Избранные произведения (Нодье) - страница 8

Отмечая противоречия в творчестве Нодье и своеобразие его литературной судьбы, французский критик Сент-Бёв объясняет все это тем, что писатель принадлежал к поколению, «пришедшему в литературу слишком рано или слишком поздно». Сент-Бёв имеет здесь в виду «половинчатость» положения Нодье и по отношению к «первому поколению романтиков», которое Сент-Бёв целиком сводит к аристократическому мироощущению Шатобриана, и по отношению ко второму, его собственному — Сент-Бёва — поколению «либерального» романтизма 20-х годов. Сент-Бёв, конечно, упрощает вопрос, сводя его лишь к проблеме поколений и наивно полагая, что, будь Нодье на десять лет старше, он сумел бы преодолеть в себе просветительское воспитание и безоговорочно примкнул бы к отрицанию революции Шатобрианом, а родись он одновременно с Гюго, оказался бы в одном лагере с теми, кто провозгласил, что «романтизм есть либерализм в литературе».
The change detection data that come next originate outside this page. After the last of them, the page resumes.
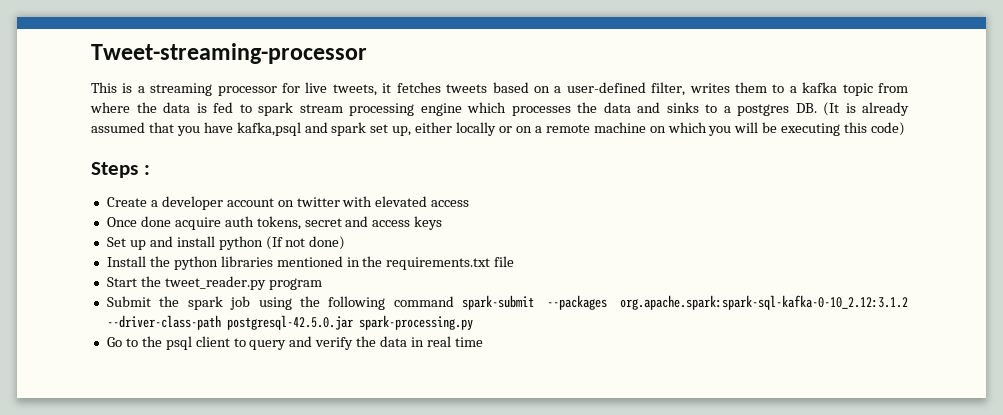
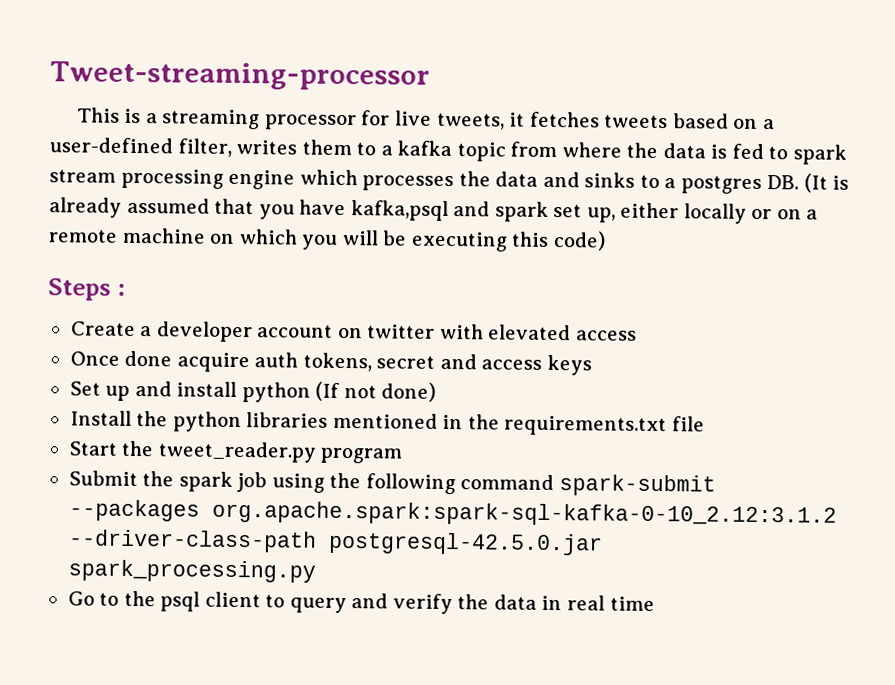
[358,315,473,330] spark-processing.py -> [67,559,316,583] spark_processing.py

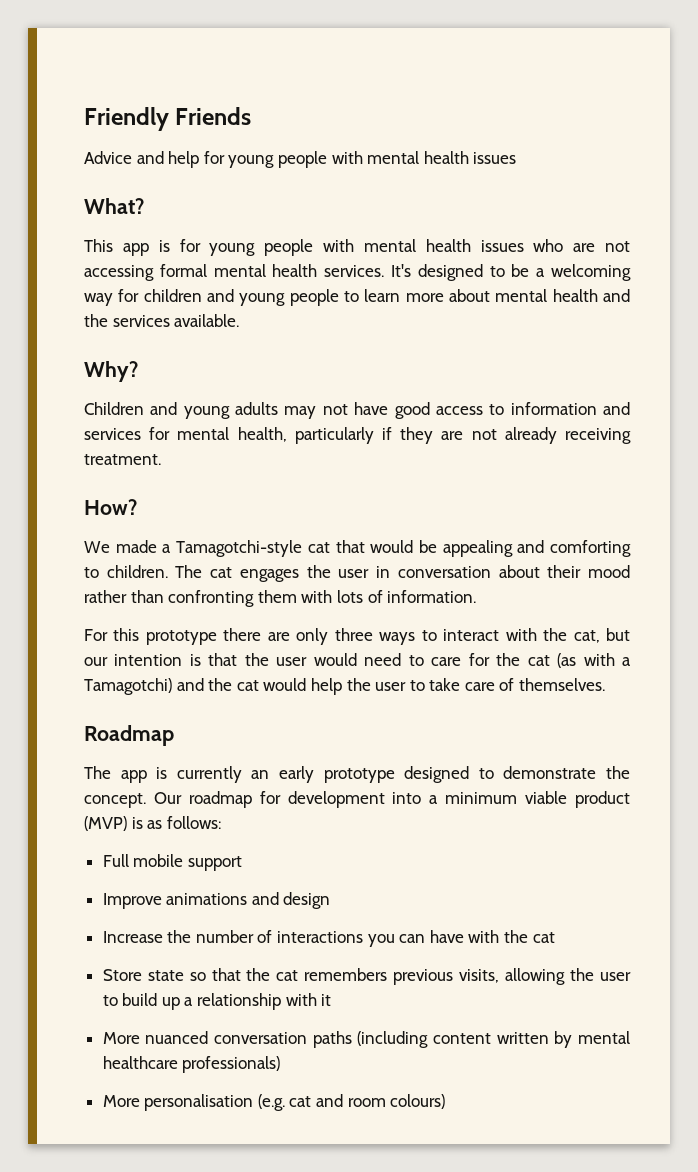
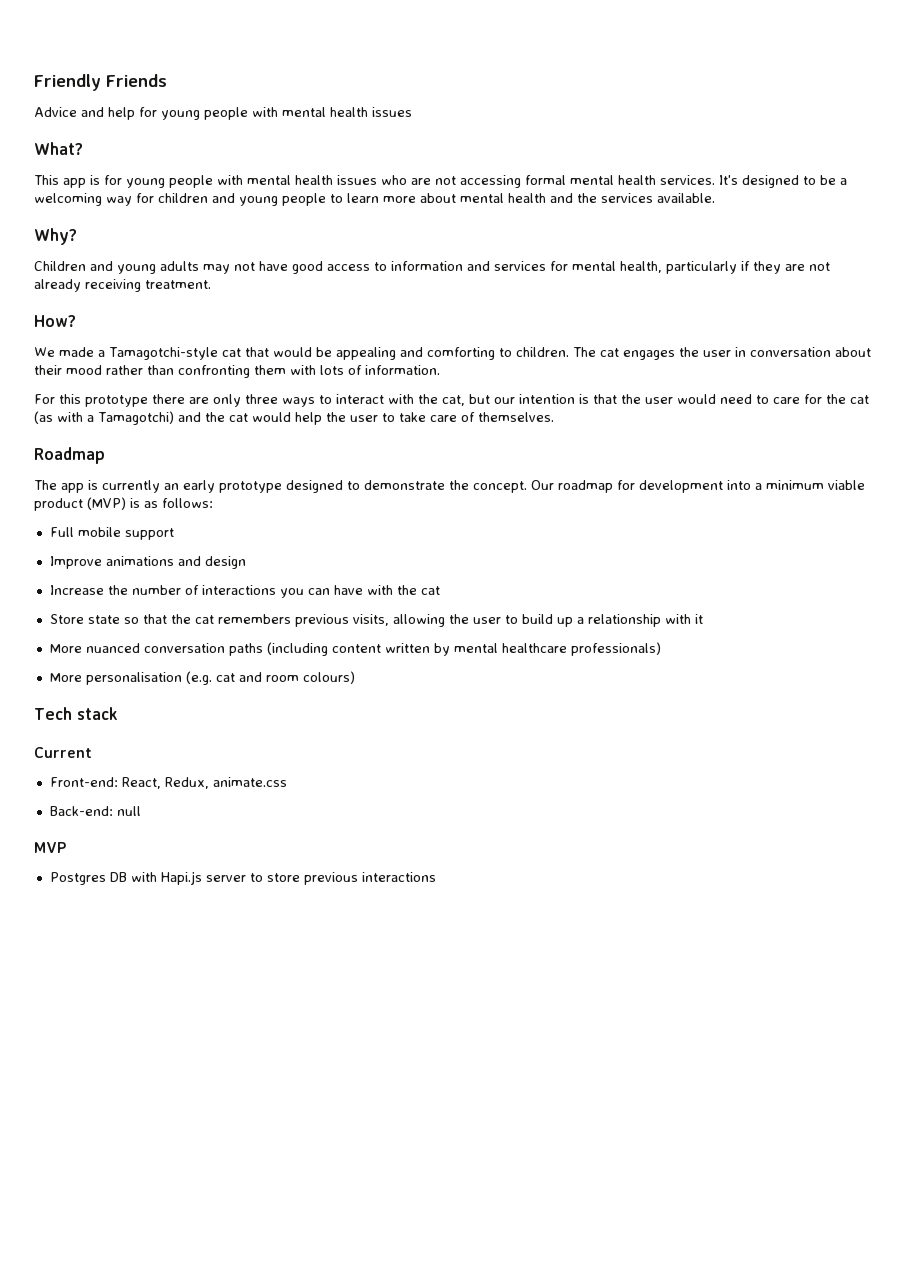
(446, 1101) none -> [34,707,118,720] [34,747,92,758] [49,777,287,789] [49,806,141,816] [34,842,66,853] [49,871,436,885] // Tech stack // Current // Front-end: React, Redux, animate.css // Back-end: null // MVP // Postgres DB with Hapi.js server to store previous interactions

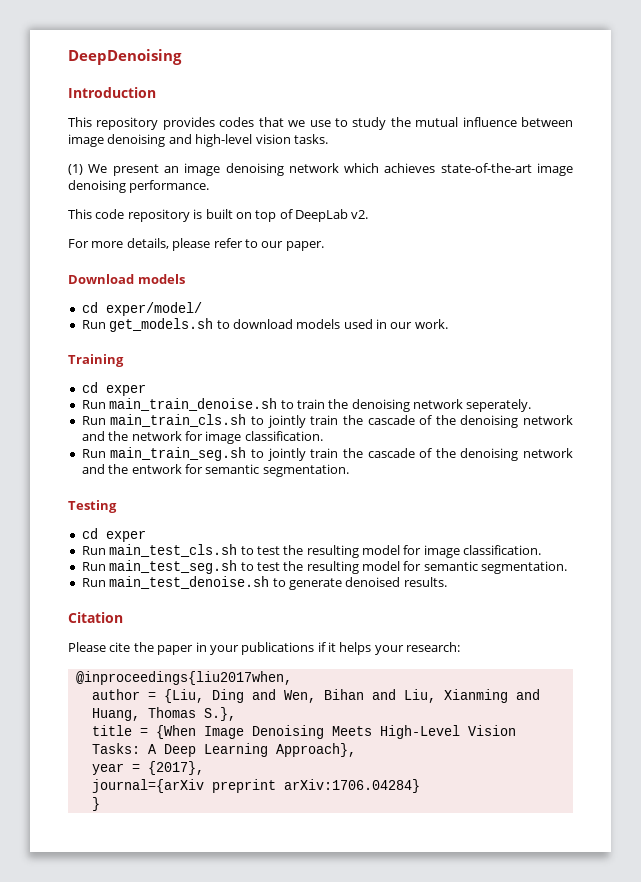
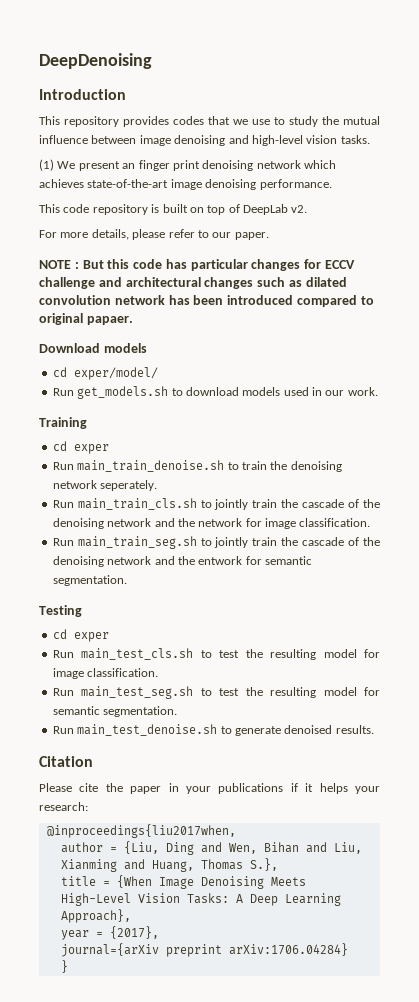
[184,163,221,176] image -> [138,160,200,171] finger print
(324, 246) none -> [39,259,356,271] [39,277,347,289] [39,295,374,307] [39,313,133,325] // NOTE : But this code has particular changes for ECCV challenge and architectural changes such as dilated convolution network has been introduced compared to original papaer.

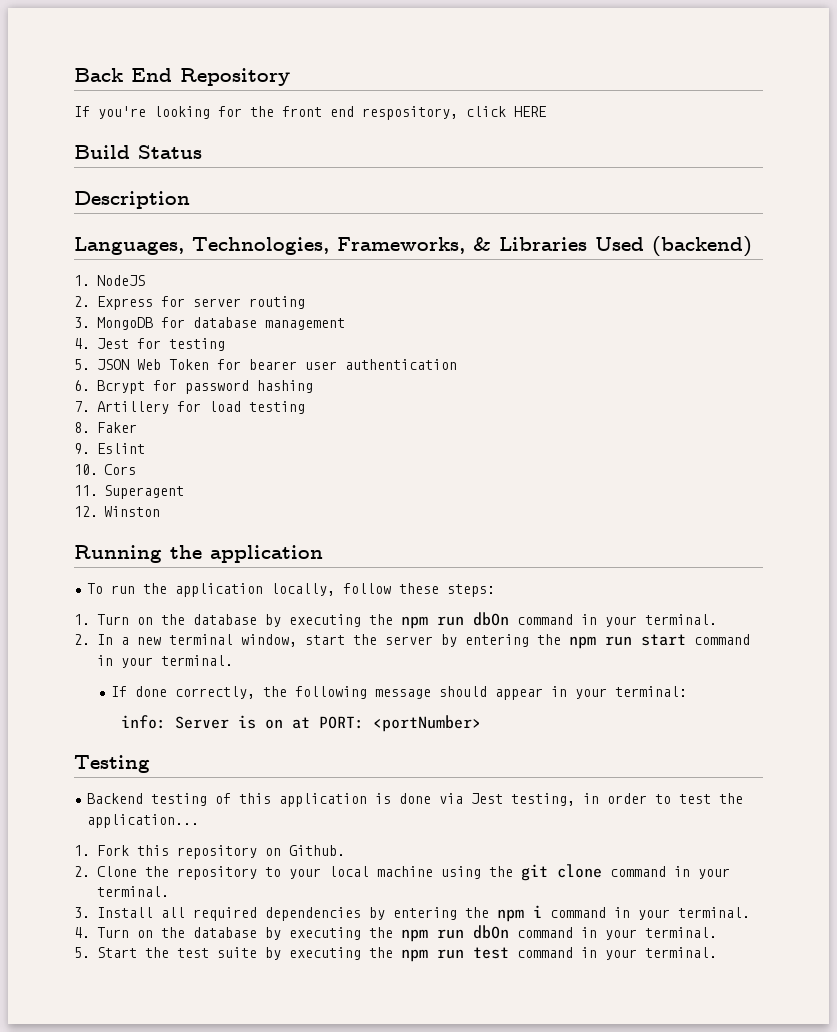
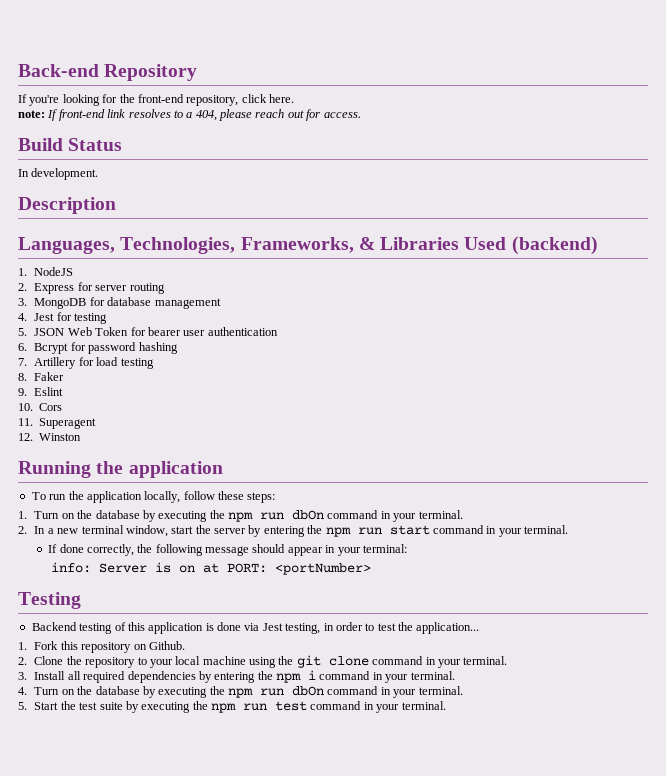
[74,68,172,82] Back End -> [18,64,99,77] Back-end
[282,106,546,120] front end respository, click HERE -> [137,94,294,106] [18,109,361,121] front-end repository, click here. // note: If front-end link resolves to a 404, please reach out for access.
(202, 152) none -> [18,168,99,180] // In development.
Положение Нодье действительно было половинчатым, но не по отношению к «двум поколениям романтизма», а по отношению к двум лагерям романтизма — реакционному и прогрессивному.

Нодье не приемлет послереволюционной действительности с того момента, как убеждается, что революция, которая должна была, по его мнению, вернуть человечество к счастливому «естественному» состоянию на основе социального договора народа с законодателем, не оправдала его утопических надежд. И это неприятие становится все глубже по мере того, как крупная буржуазия, вышедшая победительницей из революции 1789–1794 годов, отказывается от тех демократических завоеваний, которые были достигнуты народными массами в годы революции. Отсюда антипатия Нодье к термидорианскому правительству, отсюда его пылкая ненависть к Наполеону Бонапарту, являющемуся для него олицетворением самого страшного предательства революции — отказа от республиканской формы правления. Этой ненавистью к Наполеону, как к узурпатору завоеваний революции, объясняется и непонятная на первый взгляд первоначальная позиция Нодье по отношению к Реставрации. Страх перед растущей силой буржуазии, которая отвратительна Нодье своим практицизмом, своим опошлением великих лозунгов революции, мешает ему увидеть социальную опасность восстановления Бурбонов. Нодье был воспитан на ненависти к старорежимной монархии, но господство «денежной аристократии» представляется ему еще большим злом, нежели господство дворянства. Вот почему на первых порах он видит в реставрации Бурбонов как бы паллиатив против растущего влияния буржуазии и временно принимает ее.

В этой связи следует коснуться образов аристократов в романах Нодье 20-х годов «Адель» и «Тереза Обер». Не в пример аристократу, действующему в «Изгнанниках», который изображался писателем как безвинная «жертва истории», герои этих романов — бывшие вандейцы, то есть участники контрреволюционного роялистского заговора; и Нодье относится к ним с нескрываемым сочувствием. Здесь сказывается, конечно, прежде всего абстрактный характер гуманизма Нодье, неоднократно декларировавшего сочувствие «человеку вообще» и видевшего свой долг в том, чтобы «всегда быть на стороне побежденных». «Вандейское» прошлое Гастона никак не поэтизируется, оно является лишь мотивировкой его разочарования в жизни, его положения «лишнего человека», — прошлое это как бы «списывается» Нодье, во имя жалости к «побежденным». Но, кроме того, в пору кратковременных своих иллюзий, о которых говорилось выше, писатель готов был видеть в дворянах людей, олицетворяющих некий этический идеал, как бы антитезу практицизму и своекорыстию ненавистного буржуазного мира. Отсюда в «Адели» его попытка проповедовать устами своего героя, что благородство дворянина определяется не древностью его рода, а личными его качествами — «доблестью» и «полезными трудами».